LONGMONT, CO -- (MARKETWIRE) -- 02/06/13 -- DigitalGlobe, Inc. (NYSE: DGI) today announced the final results of elections made by GeoEye, Inc. stockholders regarding their preferences as to the form of merger consideration they will receive in the previously-announced combination of GeoEye and DigitalGlobe. The election deadline for GeoEye stockholders to have made merger consideration elections in connection with the merger was 5:00 p.m., EST, on January 29, 2013.

In accordance with the terms of the merger, GeoEye stockholders had the right to elect either (i) 1.137 shares of DigitalGlobe common stock and $4.10 per share in cash ("mixed consideration"), (ii) 100% of the consideration in cash ($20.27) ("cash consideration") or (iii) 100% of the consideration in stock (1.425 shares of DigitalGlobe common stock) ("stock consideration"), for each share of GeoEye stock they owned, with the amount of cash and stock subject to proration depending upon the elections of GeoEye stockholders, such that the aggregate consideration mix reflected the ratio of 1.137 shares of DigitalGlobe common stock and $4.10 per share in cash.

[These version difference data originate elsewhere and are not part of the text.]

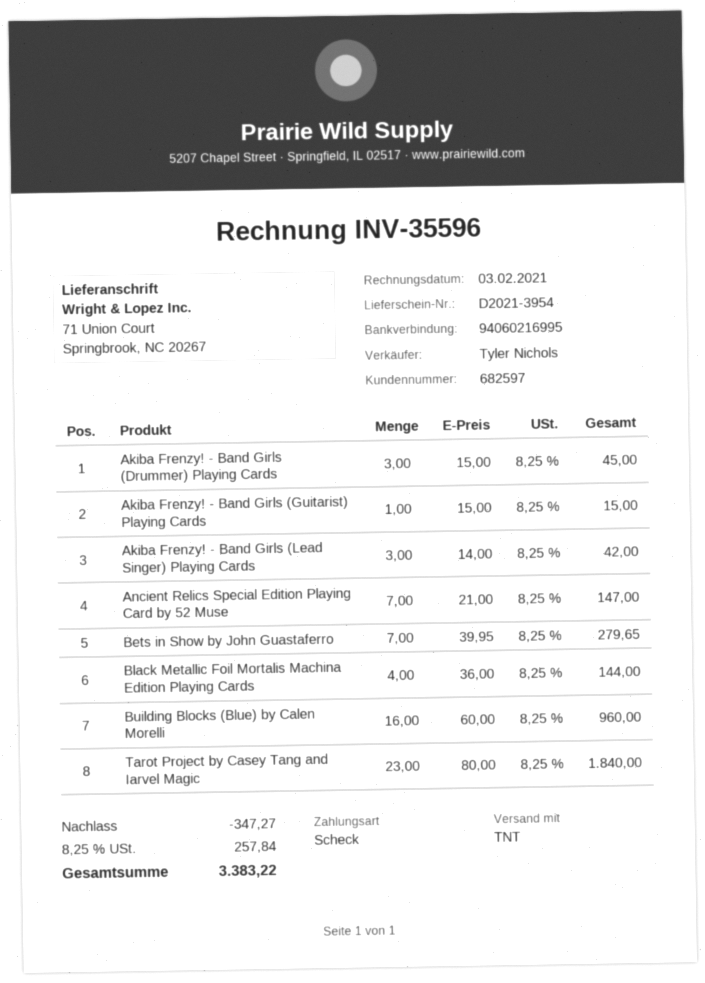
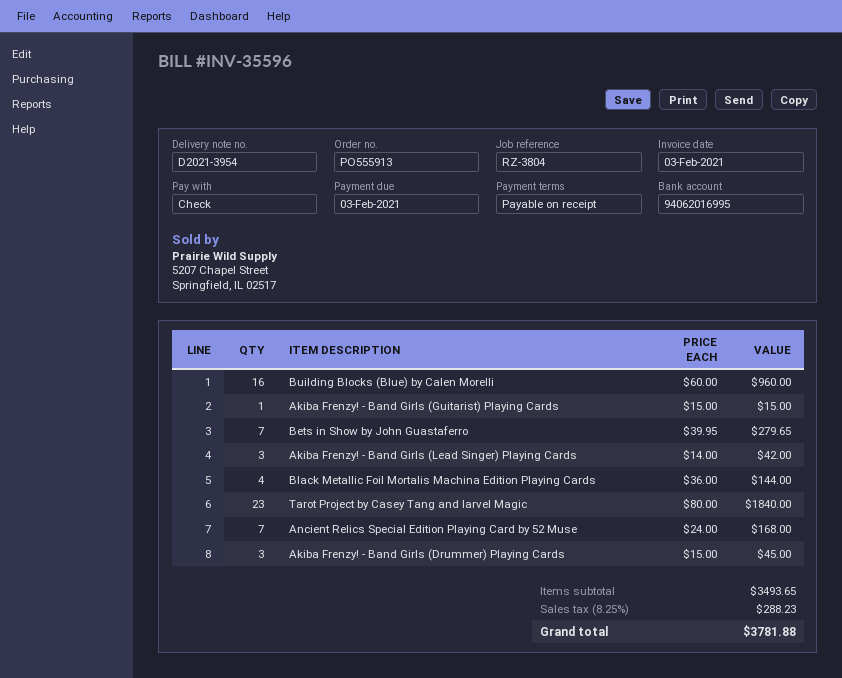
bank account: 94060216995 -> 94062016995
Ancient Relics Special Edition Playing Card by 52 Muse: 7 x 21.00 = 147.00 -> 7 x 24.00 = 168.00
discount: 347.27 -> none
tax: 8.25% = 257.84 -> 8.25% = 288.23
total: 3383.22 -> 3781.88

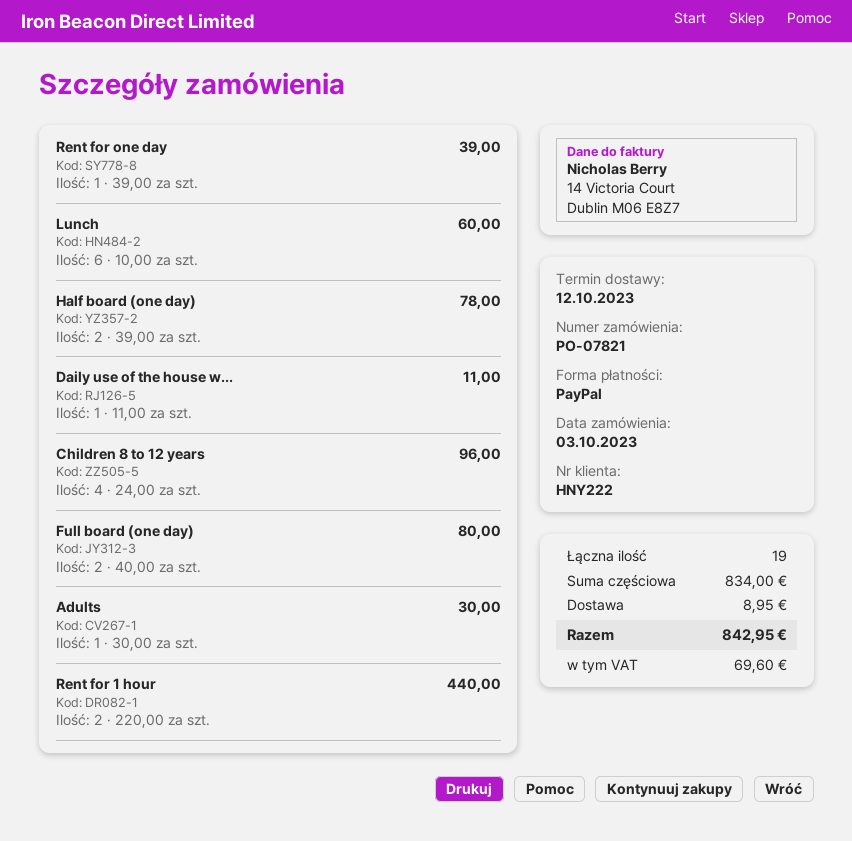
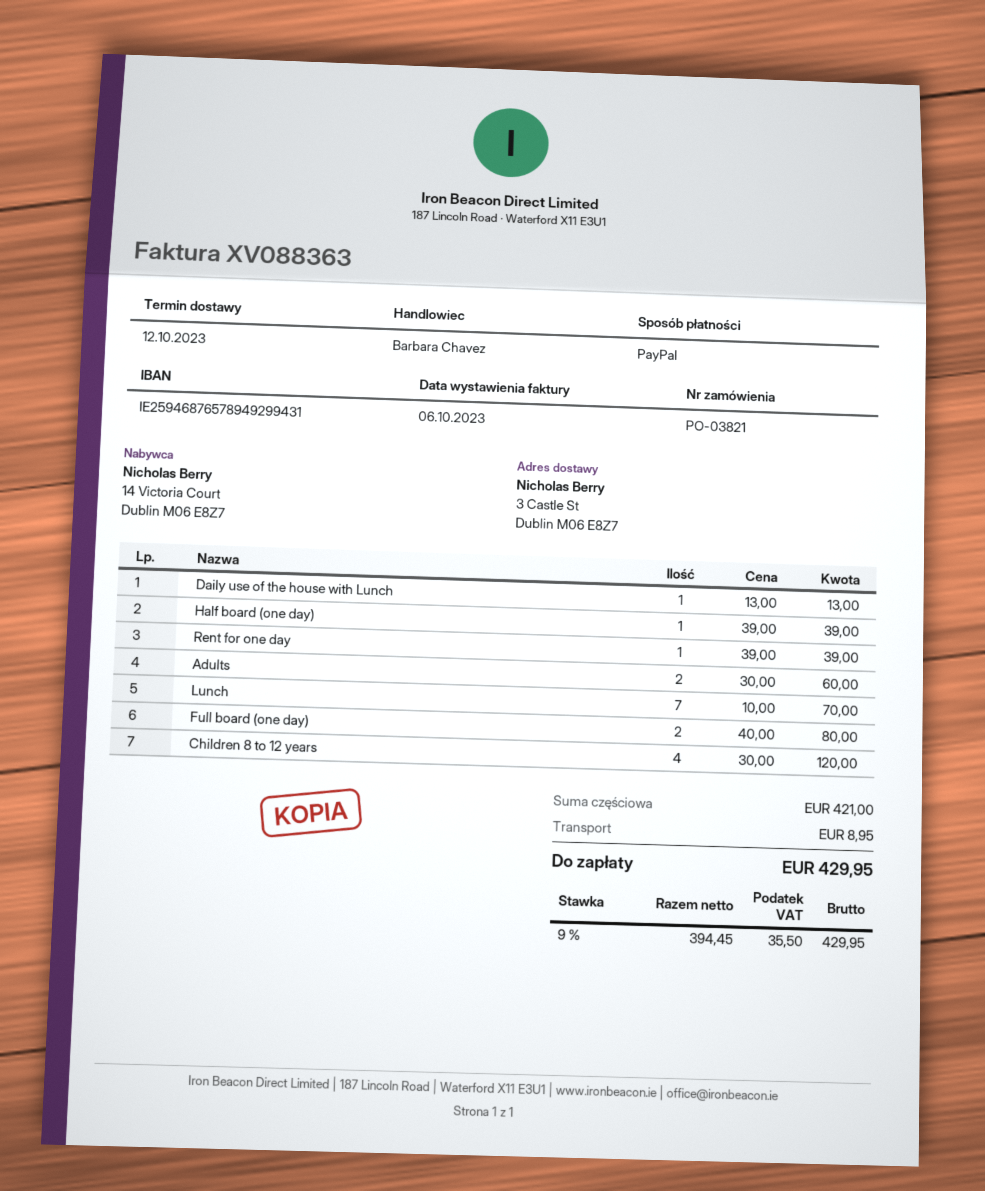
order number: PO-07821 -> PO-03821
Lunch: 6 x 10.00 = 60.00 -> 7 x 10.00 = 70.00
Half board (one day): 2 x 39.00 = 78.00 -> 1 x 39.00 = 39.00
Daily use of the house w...: 1 x 11.00 = 11.00 -> 1 x 13.00 = 13.00
Children 8 to 12 years: 4 x 24.00 = 96.00 -> 4 x 30.00 = 120.00
Adults: 1 x 30.00 = 30.00 -> 2 x 30.00 = 60.00
Rent for 1 hour: 2 x 220.00 = 440.00 -> none
subtotal: 834.00 -> 421.00
tax: 69.60 -> 35.50
total: 842.95 -> 429.95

Of the 23,083,914 shares of GeoEye common stock outstanding as of January 29, 2013, holders of:

  • 21,688,544 shares elected to receive stock consideration;
  • 78,905 shares elected to receive cash consideration;
  • 125,215 shares elected to receive mixed consideration consisting of part cash and part DigitalGlobe common stock; and
  • 1,191,250 shares did not make a valid election and therefore will be deemed to have elected to receive mixed consideration, entitling them to receive consideration consisting of part cash and part DigitalGlobe common stock.

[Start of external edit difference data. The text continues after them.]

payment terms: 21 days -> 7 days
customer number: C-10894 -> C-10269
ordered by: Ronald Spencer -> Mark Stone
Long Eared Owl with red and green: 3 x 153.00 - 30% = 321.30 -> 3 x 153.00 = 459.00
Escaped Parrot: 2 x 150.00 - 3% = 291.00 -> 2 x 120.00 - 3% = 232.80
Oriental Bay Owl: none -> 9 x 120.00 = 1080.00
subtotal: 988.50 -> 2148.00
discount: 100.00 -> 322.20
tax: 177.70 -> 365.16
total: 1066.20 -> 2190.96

Based on the final proration calculations by American Stock Transfer & Trust Company, LLC, GeoEye common stockholders who elected:

  • The mixed consideration will receive 1.137 shares of DigitalGlobe common stock and $4.10 per share in cash for each GeoEye share;
  • The cash consideration will receive 0 shares of DigitalGlobe common stock and $20.27 per share in cash for each GeoEye share; and
  • The stock consideration will receive 1.141 shares of DigitalGlobe common stock and $4.041 per share in cash for each GeoEye share.

Shareowners who did not make an election will receive 1.137 shares of DigitalGlobe common stock and $4.10 per share in cash for each GeoEye share.

Elections to receive all cash or all stock consideration made by GeoEye stockholders were subject to proration, as described in the merger agreement and the joint proxy statement/prospectus provided to stockholders in connection with the special meetings of DigitalGlobe stockholders and GeoEye stockholders held on December 3, 2013. DigitalGlobe and GeoEye previously announced the completion of the combination on January 31, 2013.

About DigitalGlobe
DigitalGlobe is a leading provider of commercial high-resolution earth observation and advanced geospatial solutions that help decision makers better understand our changing planet in order to save lives, resources and time. Sourced from the world's leading constellation, our imagery solutions deliver unmatched coverage and capacity to meet our customers' most demanding mission requirements. Each day customers in defense and intelligence, public safety, civil agencies, map making and analysis, environmental monitoring, oil and gas exploration, infrastructure management, navigation technology, and providers of location-based services depend on DigitalGlobe data, information, technology and expertise to gain actionable insight.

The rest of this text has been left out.